Study #1: How data workers select statistical procedure?
We used purposive sampling to recruit twelve data workers (graduate students, doctoral candidates, and industry practitioners). We used the university mailing lists and word-of-mouth for the recruitment. We conducted semi-structured interviews with each participant.
We performed two cycles of coding: An initial/open coding, followed by focussed coding. We covered a wide range of topics, such as participants’ resource usage, attitude towards statistics, and tool usage.
- Selecting statistical procedures is an inherently complex task. There is a lot of uncertainty involved, which is only accentuated by the vast amount of resources out there.
- Researchers use some strategies to cope with this complexity. E.g., most researchers simply use the statistical procedure that is widely accepted in their field of research even if better methods are available.
- The main sources of information are books, research papers, interpersonal communication with experts and colleagues, and Q&A websites.

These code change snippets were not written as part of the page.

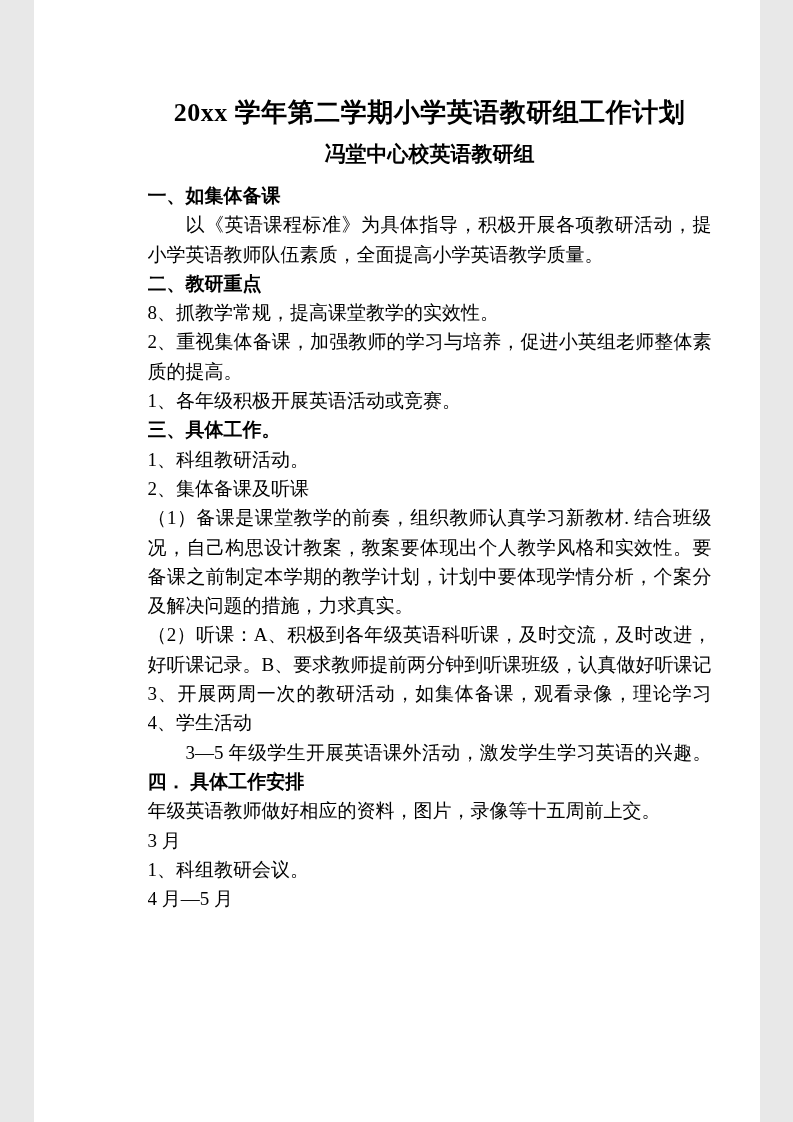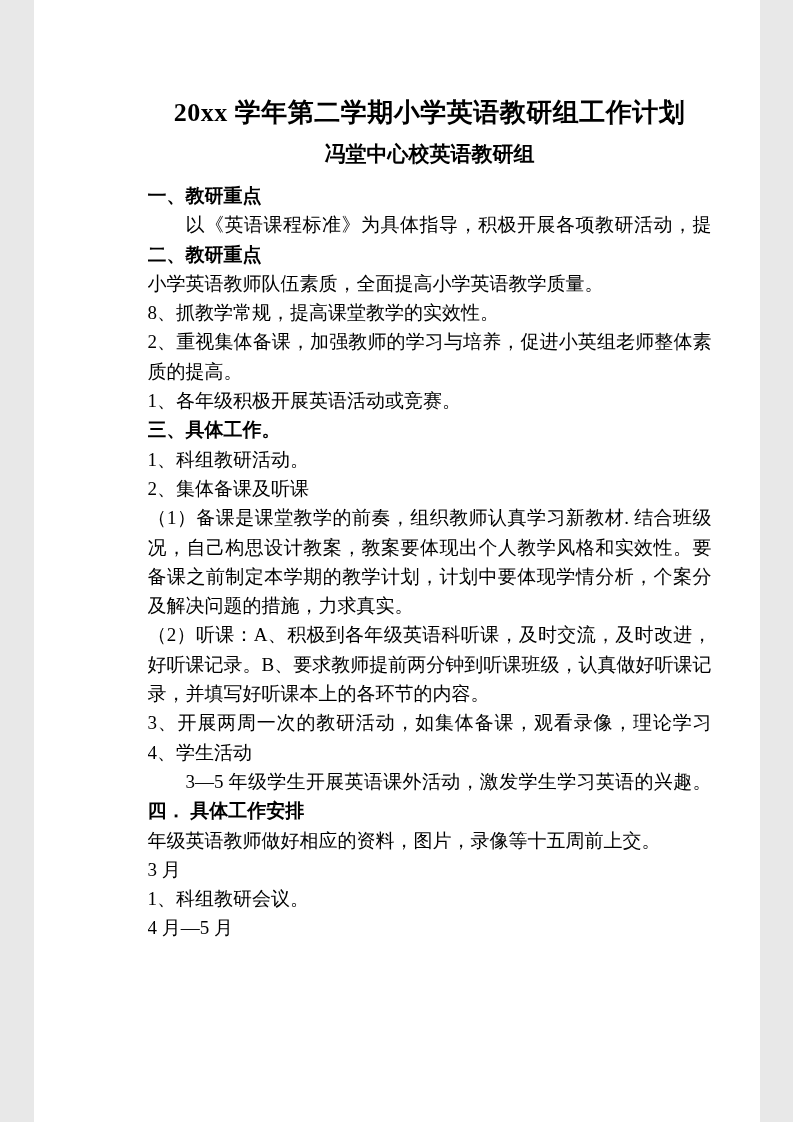"一、教研重点" div.line { text: 教研重点 -> 如集体备课 }
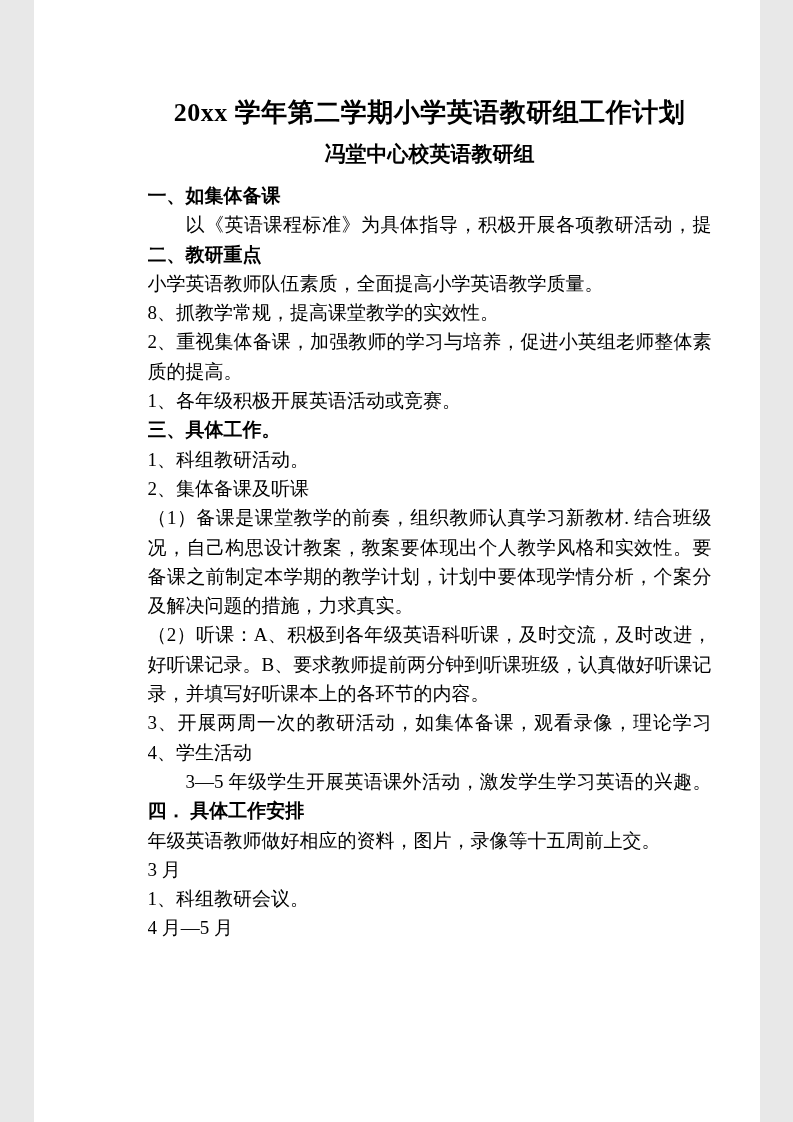"二、教研重点" div.line { order: before "小学英语教师队伍素质，全面提高小学英语教学质量。" -> after "小学英语教师队伍素质，全面提高小学英语教学质量。" }
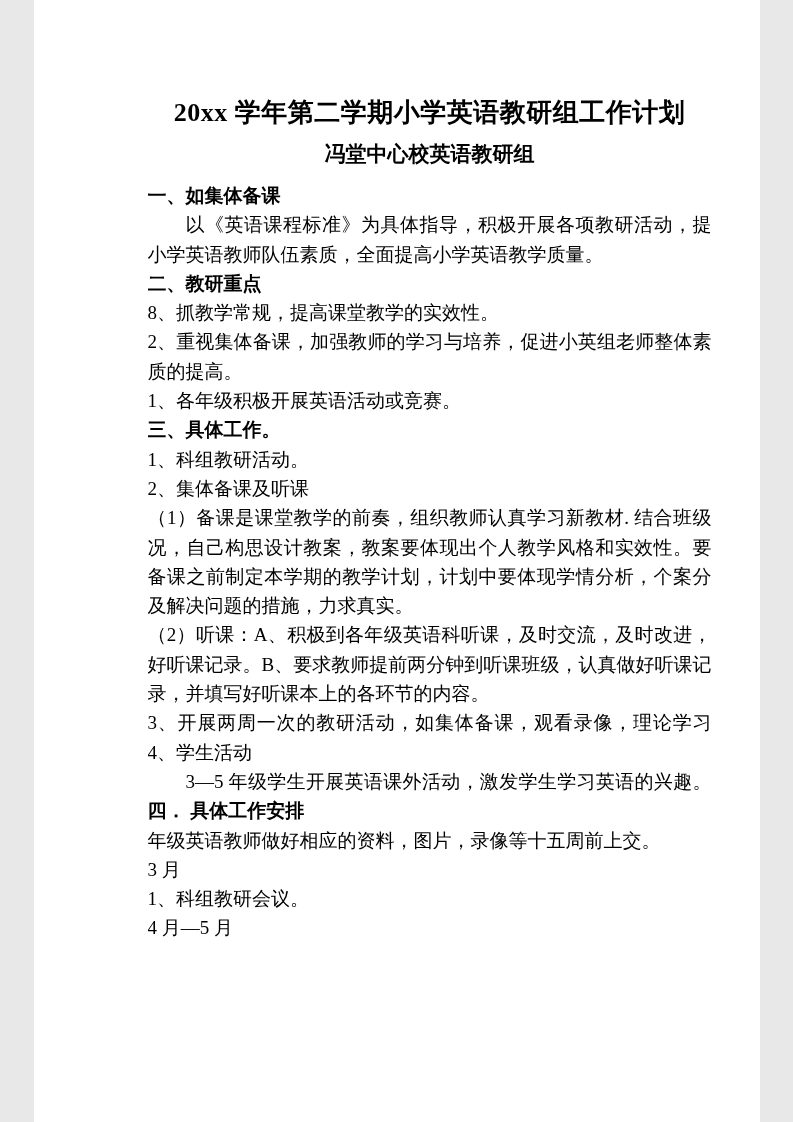"录，并填写好听课本上的各环节的内容。" div.line { html: <div>录，并填写好听课本上的各环节的内容。</div> -> none }
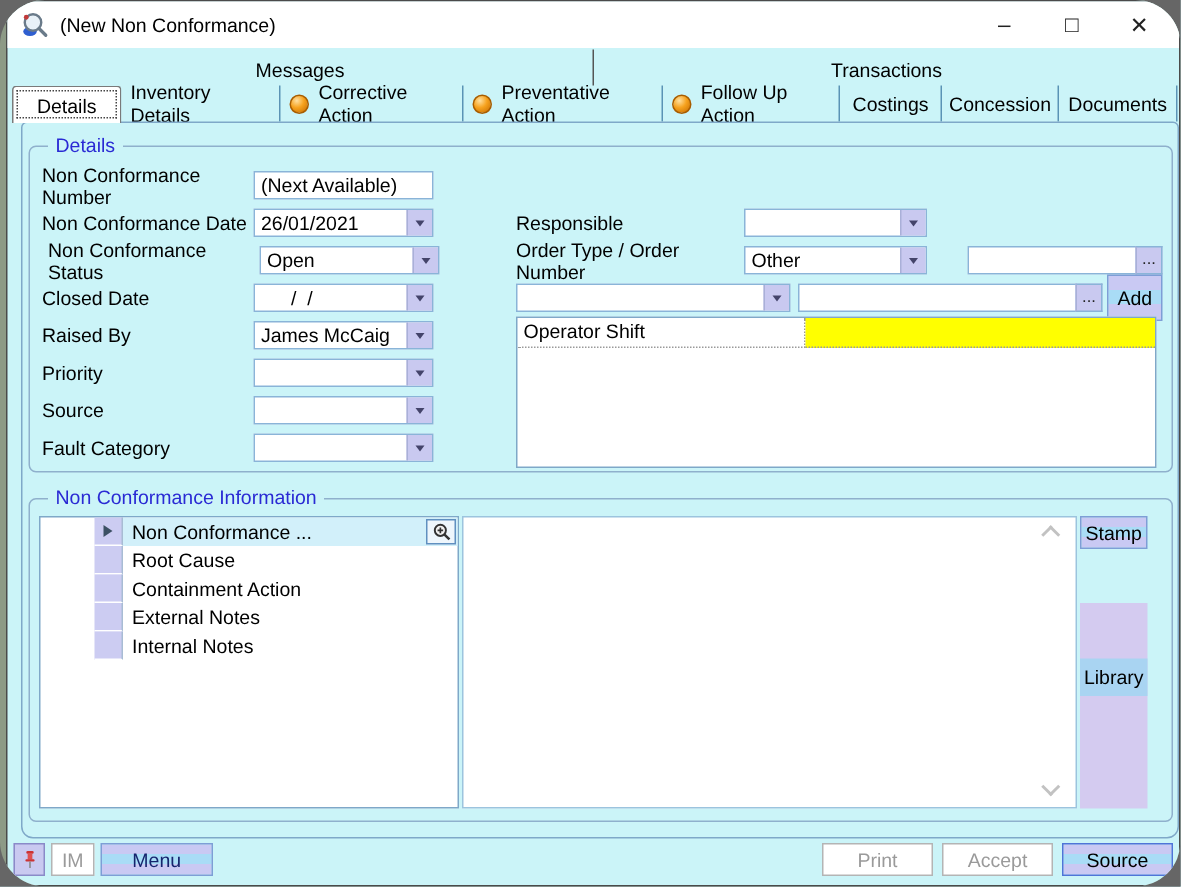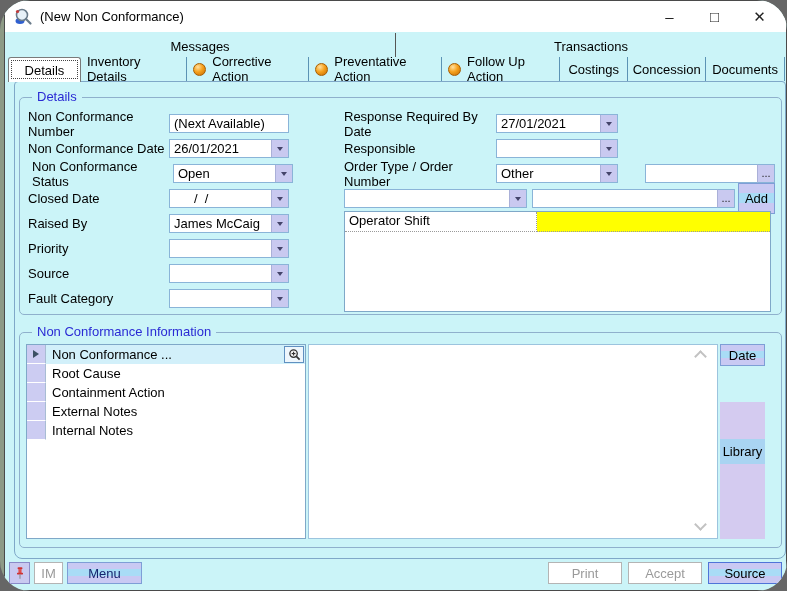"Response Required By Date" div.form-row { html: <div> <span>Response Required By Date</span> <span> <span>27/01/2021</span> <span> <span></span> </span> </span> </div> -> none }
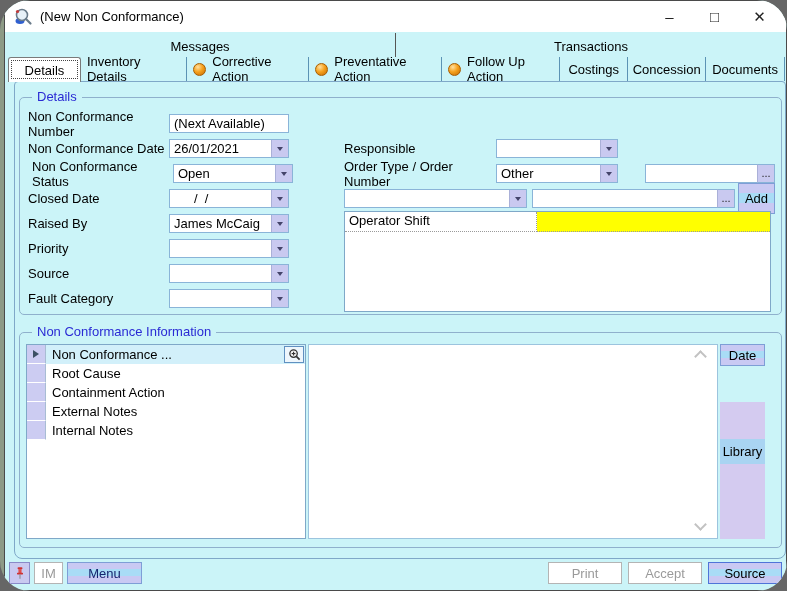"Non Conformance ..." .info-row { padding-left: none -> 36px }
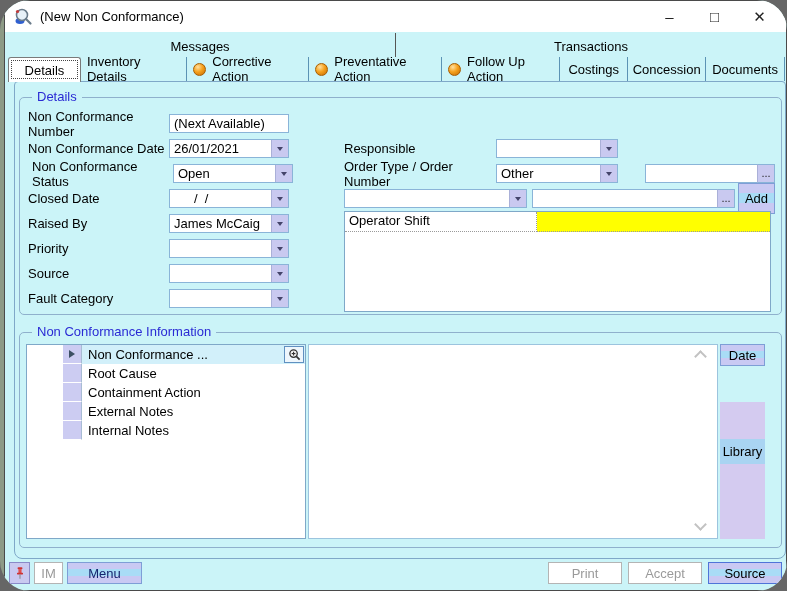"Date" span.stamp-btn { text: Date -> Stamp }
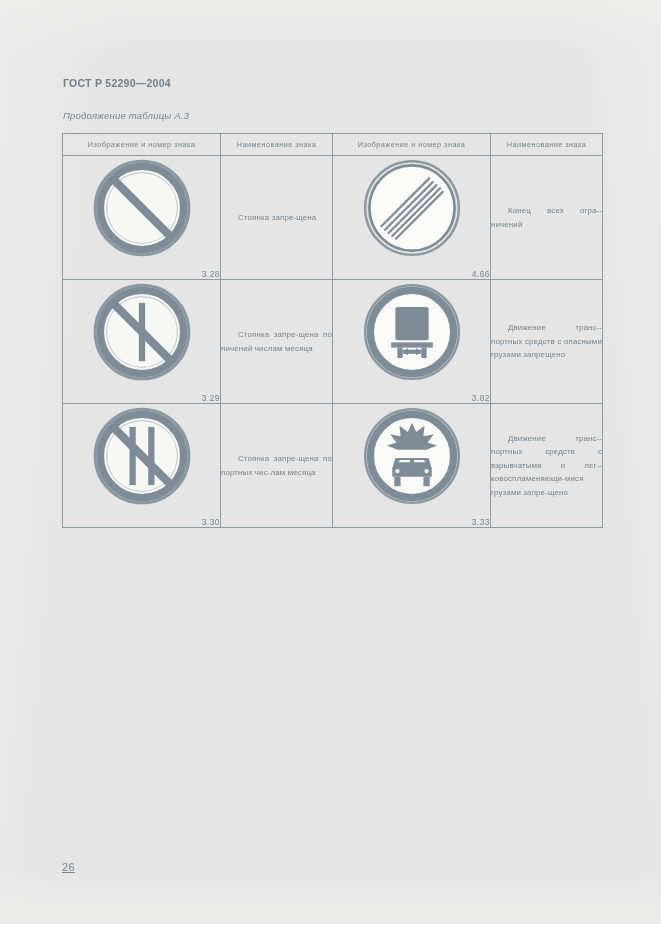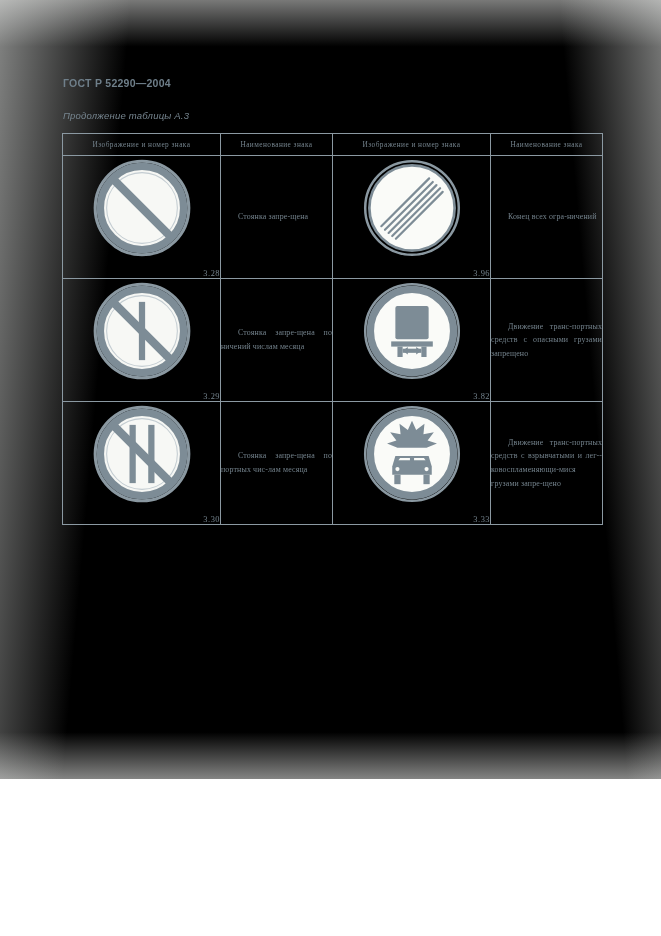"ГОСТ Р 52290—2004" #page { background: #000000 -> #e5e5e5; height: 779px -> 924px }
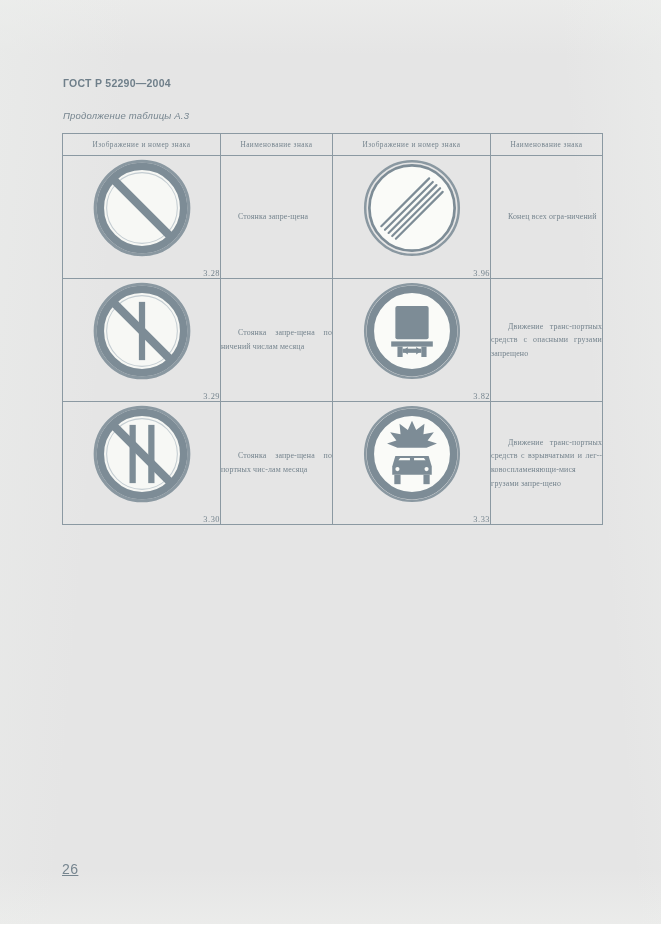"Изображение и номер знака" #signs-table th, #signs-table td { font-family: Liberation Serif, serif -> none }
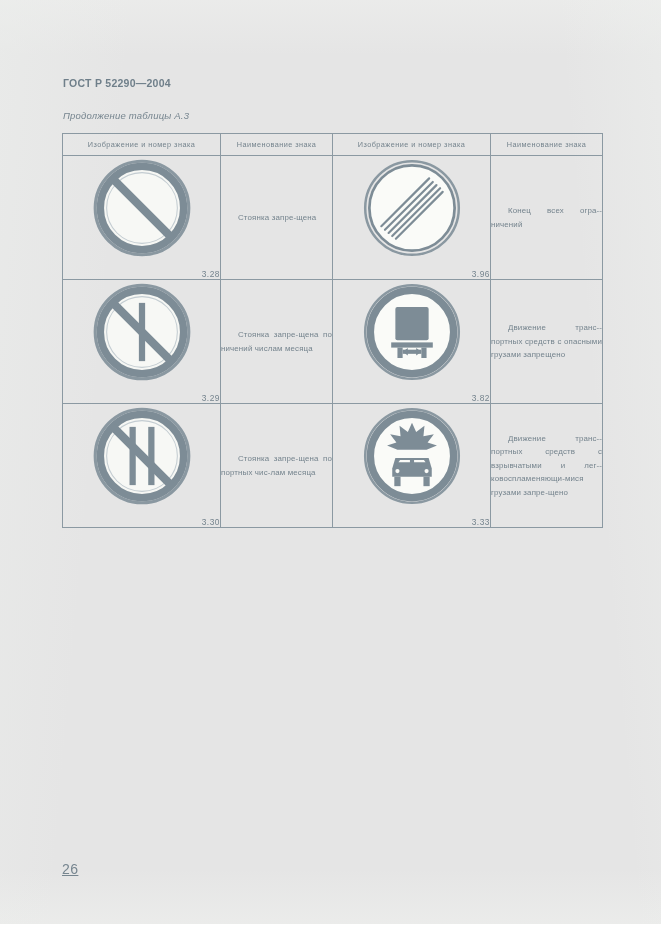"3.96" div.sign-num { text: 3.96 -> 4.66 }
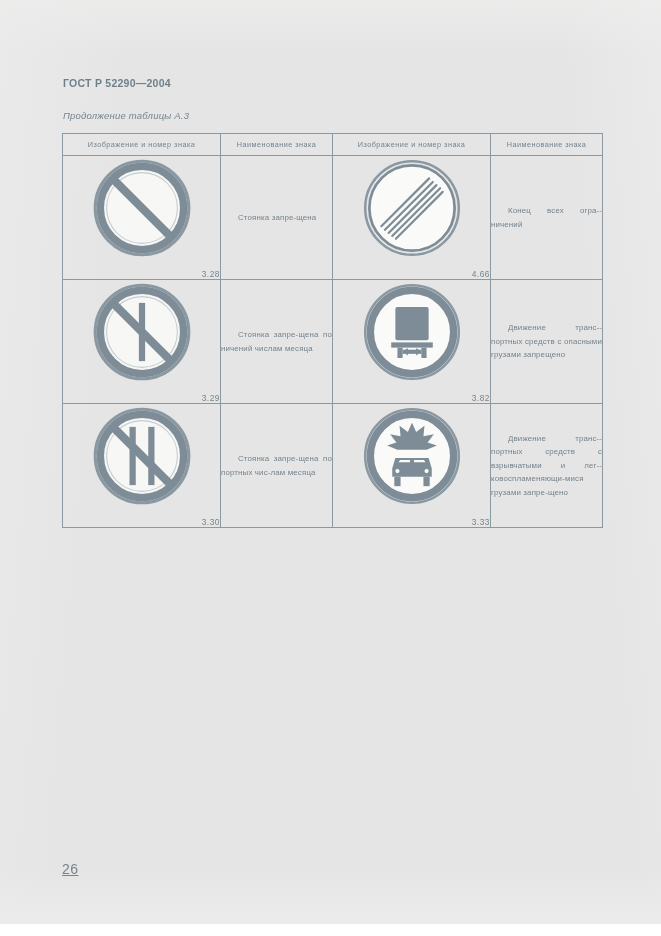"26" #page-number { font-size: 14px -> 11px }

All of our participants reported using Q&A websites to look information. Therefore, we investigated these Q&A websites in detail in our next study.
Study #2: How are Q&A websites used?
We selected a sample of 76 questions from two prominent Q&A websites: CrossValidated and ResearchGate. We used the following inclusion criteria:
- Question should have at least one relevant tag, e.g., “significance test”.
- Question should have at least one answer written by a respondent.
- Question should pertain to the selection of appropriate statistical procedure, and not about tool usage (i.e., how to perform a statistical procedure with a statistical tool or programming language).
We manually analyzed the questions and answers by a) identifying key attributes of the question, e.g., characteristics of the dataset, b) questioner’s intent, e.g., confirmation of a stated procedure vs. open-ended request, and c) time point during questioner’s research at which the question was asked, e.g., before the data collection and after some data collection. We also looked closely at the answers to see the acceptance among respondents, and sought to understand the discourse amongst the respondents, as well as between the questioner and the respondents.
- Most questions sought a quick, evidence-based confirmation for a given statistical procedure. This shows us that many data workers are hesitant or uncertain about the chosen solution.
- There are three groups of information that are specified in most questions: Dataset, experimental design, and questioner’s intent.
- However, over 35% of questions had missing information and over 15% had unclear information. There were several situations where this led to incorrect or inaccurate answers by the respondents.
- Questioners face difficulty phrasing their questions in a comprehensible manner and representing the experimental design of their studies.